Search the data for the string "website" and copy each line where it turns up.
- Opening Delimiter -
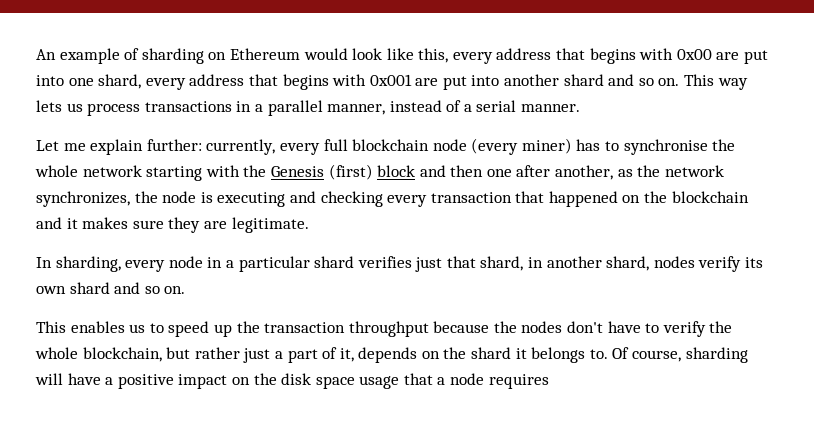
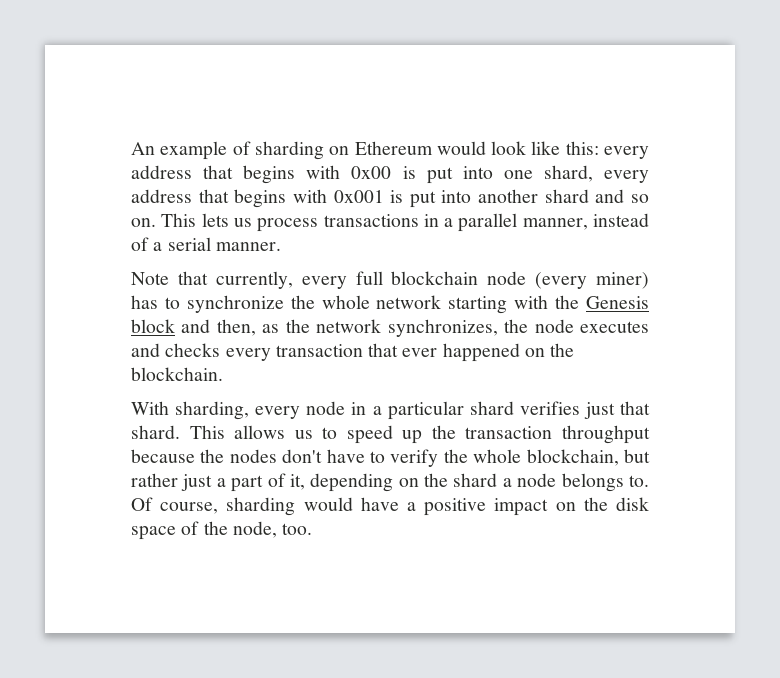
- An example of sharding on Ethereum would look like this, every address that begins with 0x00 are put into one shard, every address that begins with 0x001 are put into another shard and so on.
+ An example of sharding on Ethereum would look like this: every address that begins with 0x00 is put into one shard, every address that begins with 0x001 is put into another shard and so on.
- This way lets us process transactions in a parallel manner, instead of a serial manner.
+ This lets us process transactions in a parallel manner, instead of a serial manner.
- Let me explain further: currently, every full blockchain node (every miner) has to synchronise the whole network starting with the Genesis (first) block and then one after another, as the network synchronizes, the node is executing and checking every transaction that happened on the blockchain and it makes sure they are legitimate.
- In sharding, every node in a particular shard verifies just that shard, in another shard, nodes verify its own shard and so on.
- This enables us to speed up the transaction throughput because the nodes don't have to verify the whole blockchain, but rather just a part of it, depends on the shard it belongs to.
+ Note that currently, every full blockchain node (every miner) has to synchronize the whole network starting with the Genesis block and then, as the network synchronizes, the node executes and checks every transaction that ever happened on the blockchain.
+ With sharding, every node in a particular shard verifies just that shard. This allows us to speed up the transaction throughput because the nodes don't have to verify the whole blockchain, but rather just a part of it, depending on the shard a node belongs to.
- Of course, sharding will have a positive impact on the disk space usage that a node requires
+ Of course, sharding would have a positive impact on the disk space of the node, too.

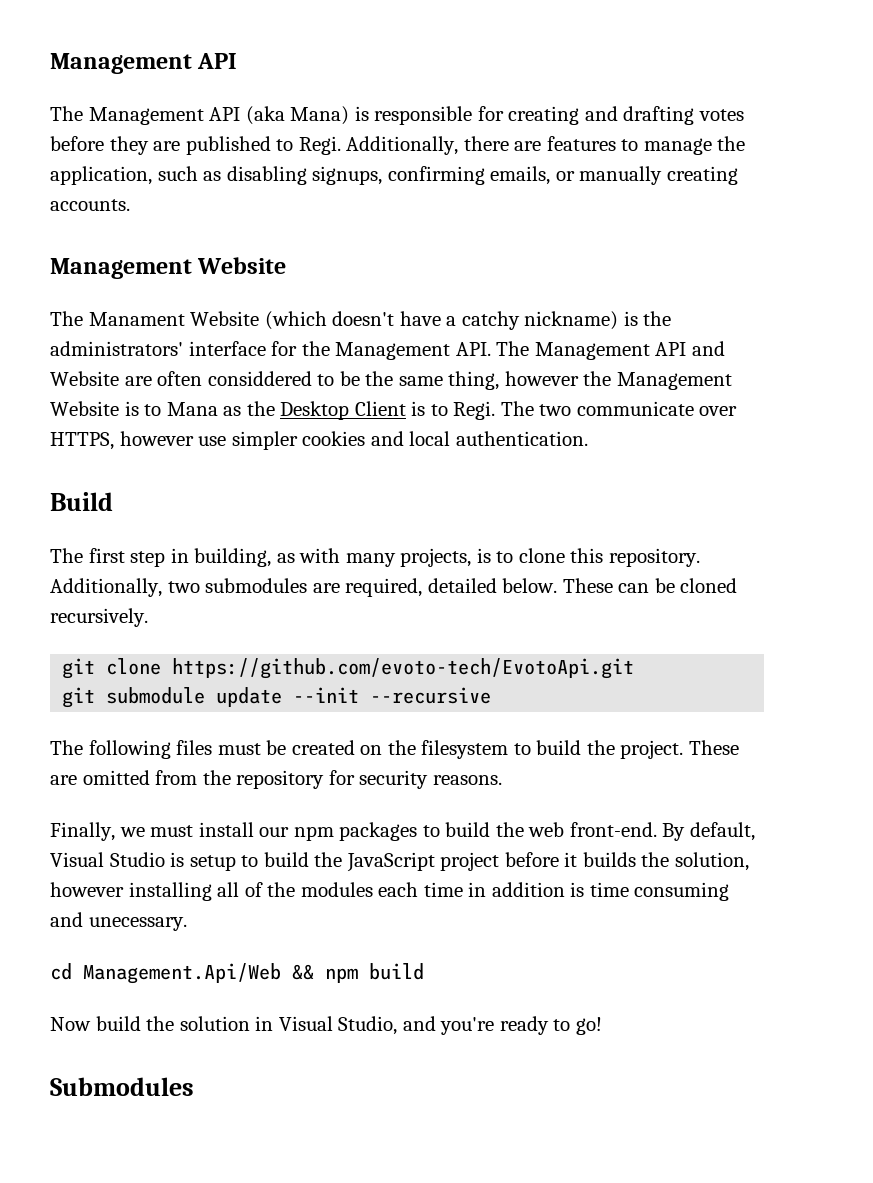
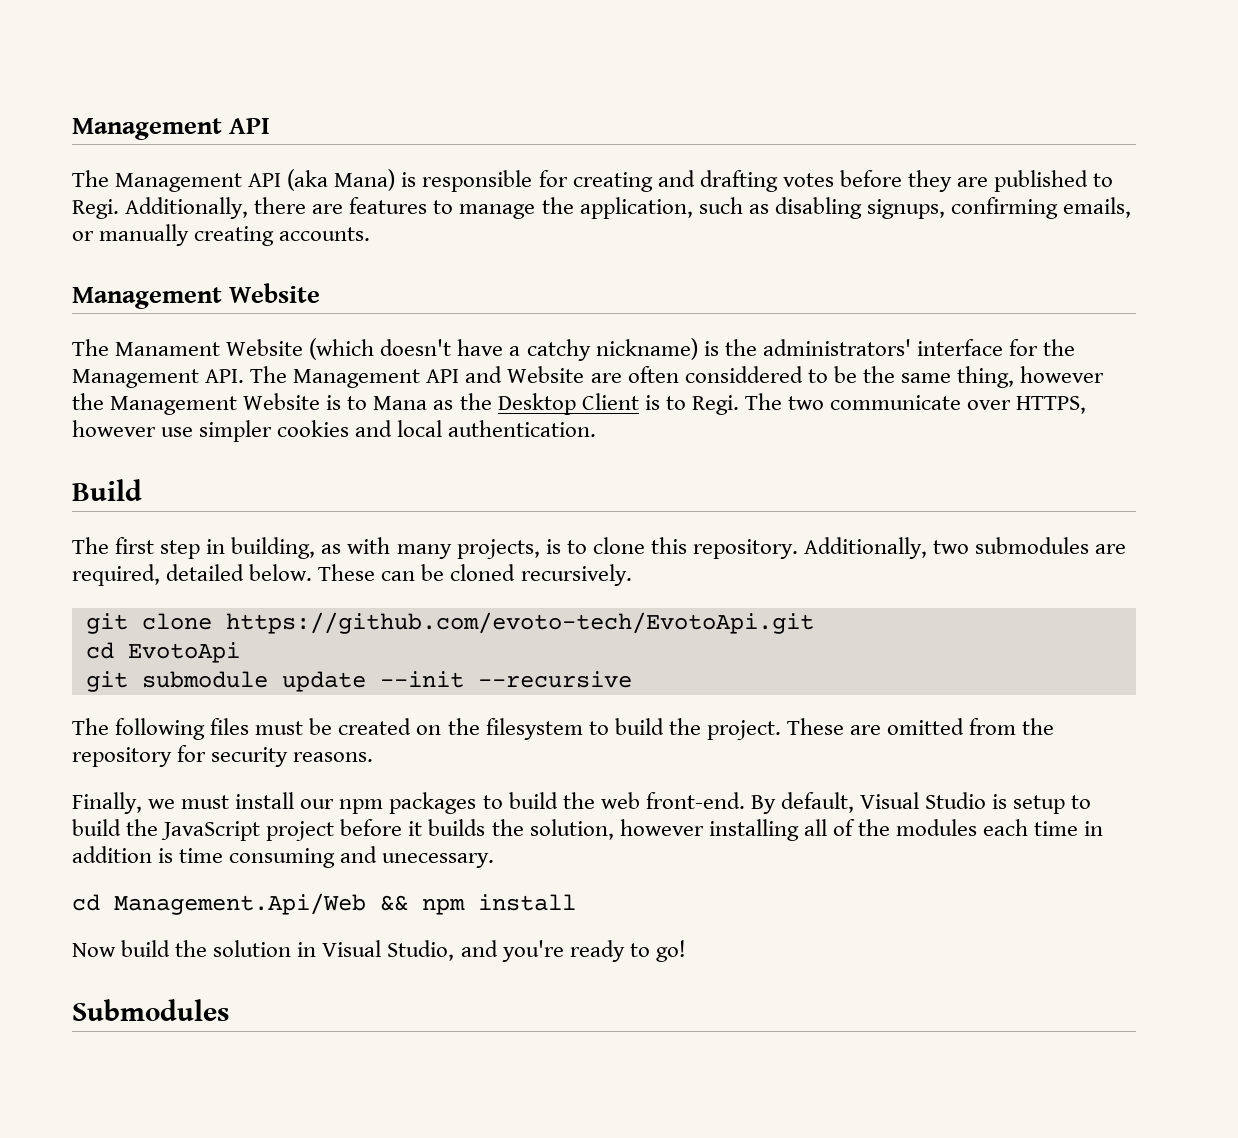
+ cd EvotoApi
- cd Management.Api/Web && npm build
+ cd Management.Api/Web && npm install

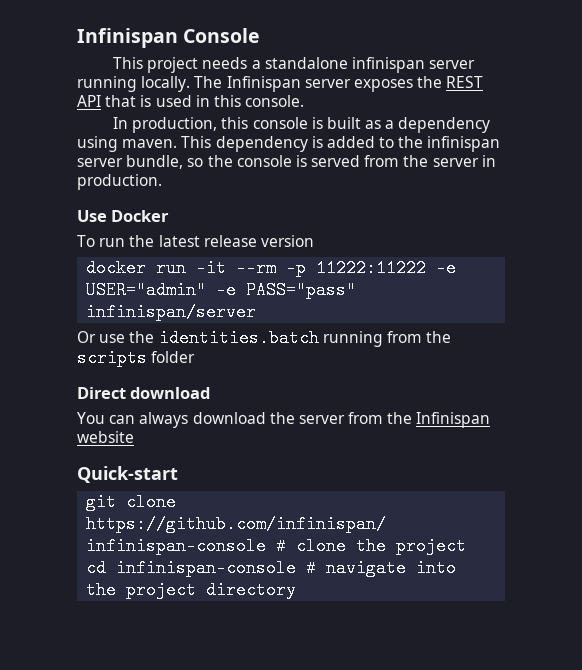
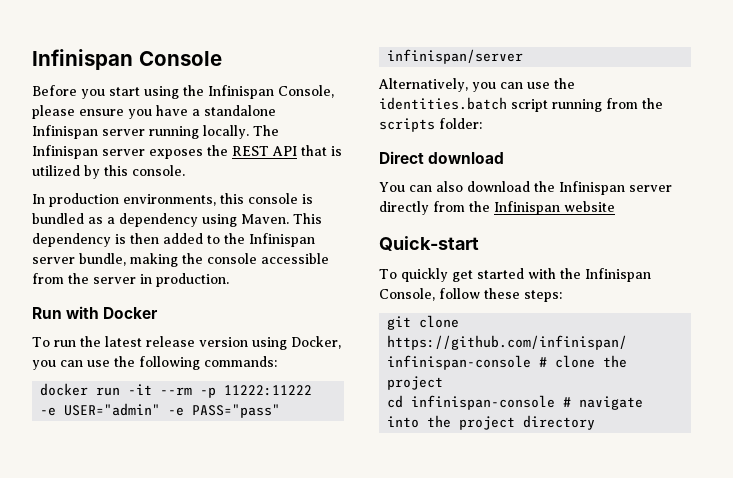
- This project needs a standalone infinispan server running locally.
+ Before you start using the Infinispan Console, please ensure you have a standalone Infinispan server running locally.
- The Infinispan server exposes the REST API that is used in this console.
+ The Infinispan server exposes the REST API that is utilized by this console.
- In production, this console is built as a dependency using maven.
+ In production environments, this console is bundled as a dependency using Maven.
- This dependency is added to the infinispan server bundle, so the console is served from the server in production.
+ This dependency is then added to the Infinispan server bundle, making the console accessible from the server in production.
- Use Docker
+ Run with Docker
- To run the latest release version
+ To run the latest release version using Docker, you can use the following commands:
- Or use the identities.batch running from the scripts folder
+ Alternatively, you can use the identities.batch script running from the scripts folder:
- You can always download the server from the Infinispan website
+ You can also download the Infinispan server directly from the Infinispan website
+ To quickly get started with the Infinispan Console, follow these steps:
- Closing Delimiter -
EXERCISE ANSWER:
- You can always download the server from the Infinispan website
+ You can also download the Infinispan server directly from the Infinispan website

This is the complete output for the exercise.